State Dept. brushes off critics, raises passport fees

by Edward Hasbrouck on July 1, 2010

This week the Department of State published an interim final rule putting its previously proposed increases in passport and visa fees into effect as of July 13, 2010.

The State Department admitted that more than 98% of the comments received from individual members of the public were opposed to the fees, as were comments from the travel industry and from the Consumer Travel Alliance and other consumer and civil liberties organizations.  But the State Department brushed off those objections (failing even to acknowledge complaints that the rulemaking violated U.S. international treaty obligations on freedom of movement, as well as violating the Administrative Procedure Act) and finalized the proposed fee increases unchanged. No consideration was given to their economic impact on self-employed or freelance business travelers, despite the requirement for such an assessment under the Regulatory Flexibility Act.

Unless the interim final rule is challenged in court (perhaps by travel companies, on APA grounds), fees for new or renewal passports and “passport cards” will all increase for applications received by the Passport Office on or after July 13, 2010.

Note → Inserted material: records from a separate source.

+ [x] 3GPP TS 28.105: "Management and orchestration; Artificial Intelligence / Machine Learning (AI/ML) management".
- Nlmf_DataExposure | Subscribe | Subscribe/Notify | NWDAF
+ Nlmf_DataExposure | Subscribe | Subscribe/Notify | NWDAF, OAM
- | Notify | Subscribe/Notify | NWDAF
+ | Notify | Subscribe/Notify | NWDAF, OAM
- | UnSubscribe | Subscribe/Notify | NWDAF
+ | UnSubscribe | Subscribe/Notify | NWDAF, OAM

The most extreme increase will be for adding blank visa pages to a current passport, currently a free service for which a new fee of $82 will be imposed.  Check how many blank visas pages are left in your passport, and when your passport will expire. If your passport might fill up before it expires, and you won’t be needing it for travel until at least the end of the summer, apply for new pages now.

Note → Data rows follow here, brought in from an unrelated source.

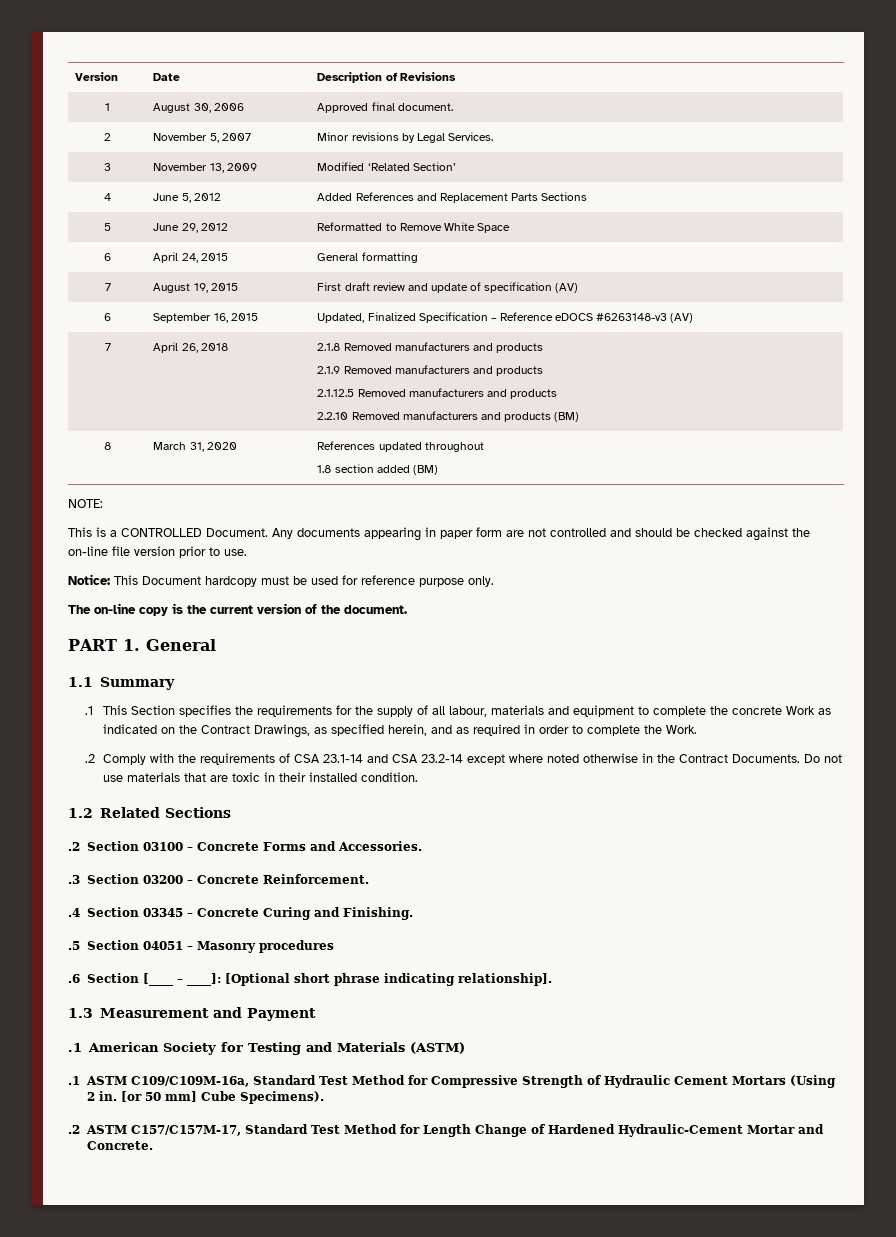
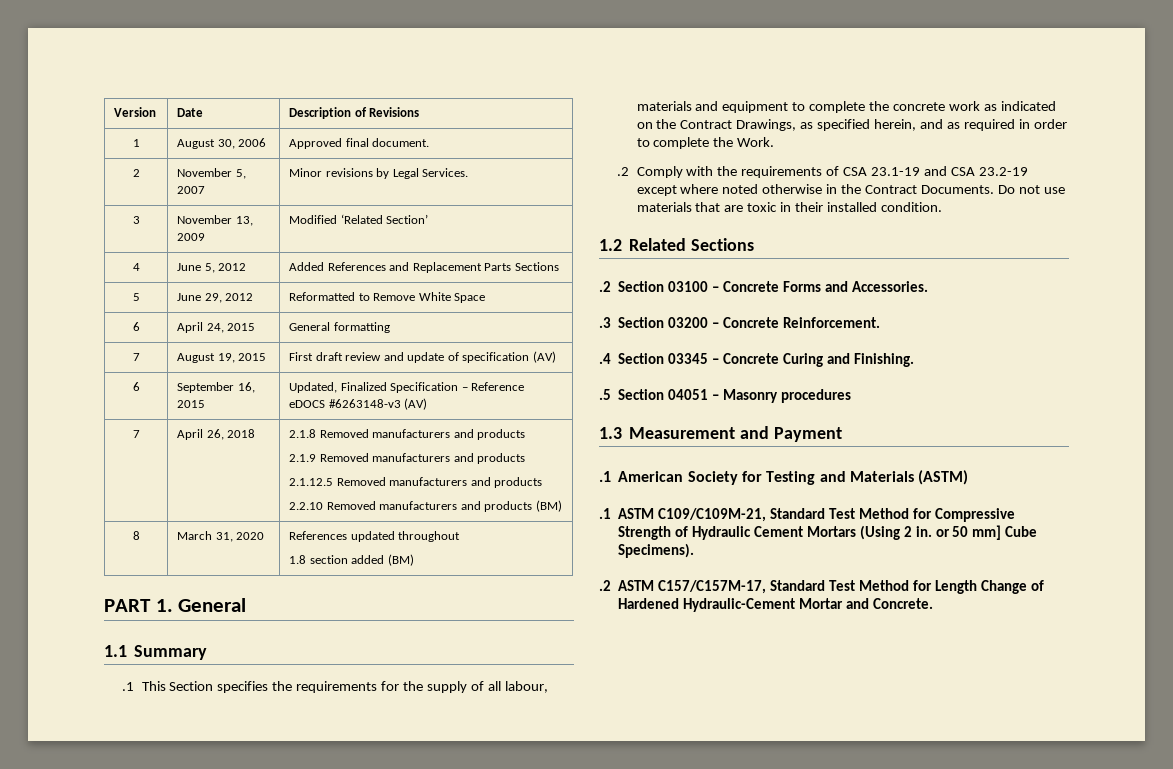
- NOTE:
- This is a CONTROLLED Document. Any documents appearing in paper form are not controlled and should be checked against the on-line file version prior to use.
- Notice: This Document hardcopy must be used for reference purpose only.
- The on-line copy is the current version of the document.
- .1 This Section specifies the requirements for the supply of all labour, materials and equipment to complete the concrete Work as indicated on the Contract Drawings, as specified herein, and as required in order to complete the Work.
+ .1 This Section specifies the requirements for the supply of all labour, materials and equipment to complete the concrete work as indicated on the Contract Drawings, as specified herein, and as required in order to complete the Work.
- .2 Comply with the requirements of CSA 23.1-14 and CSA 23.2-14 except where noted otherwise in the Contract Documents.
+ .2 Comply with the requirements of CSA 23.1-19 and CSA 23.2-19 except where noted otherwise in the Contract Documents.
- .6 Section [____ – ____]: [Optional short phrase indicating relationship].
- .1 ASTM C109/C109M-16a, Standard Test Method for Compressive Strength of Hydraulic Cement Mortars (Using 2 in. [or 50 mm] Cube Specimens).
+ .1 ASTM C109/C109M-21, Standard Test Method for Compressive Strength of Hydraulic Cement Mortars (Using 2 in. or 50 mm] Cube Specimens).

Unless you pay $60 extra for “expedited” (2-week) service, standard passport application processing time is supposedly 4-6 weeks. Adding pages sometimes takes much less time than getting a new passport. But because the fee increase is likely to prompt a surge of last-minute applications for all sorts of passport services, I wouldn’t count on getting your passport back until the end of August if you send it in (by Express Mail) today.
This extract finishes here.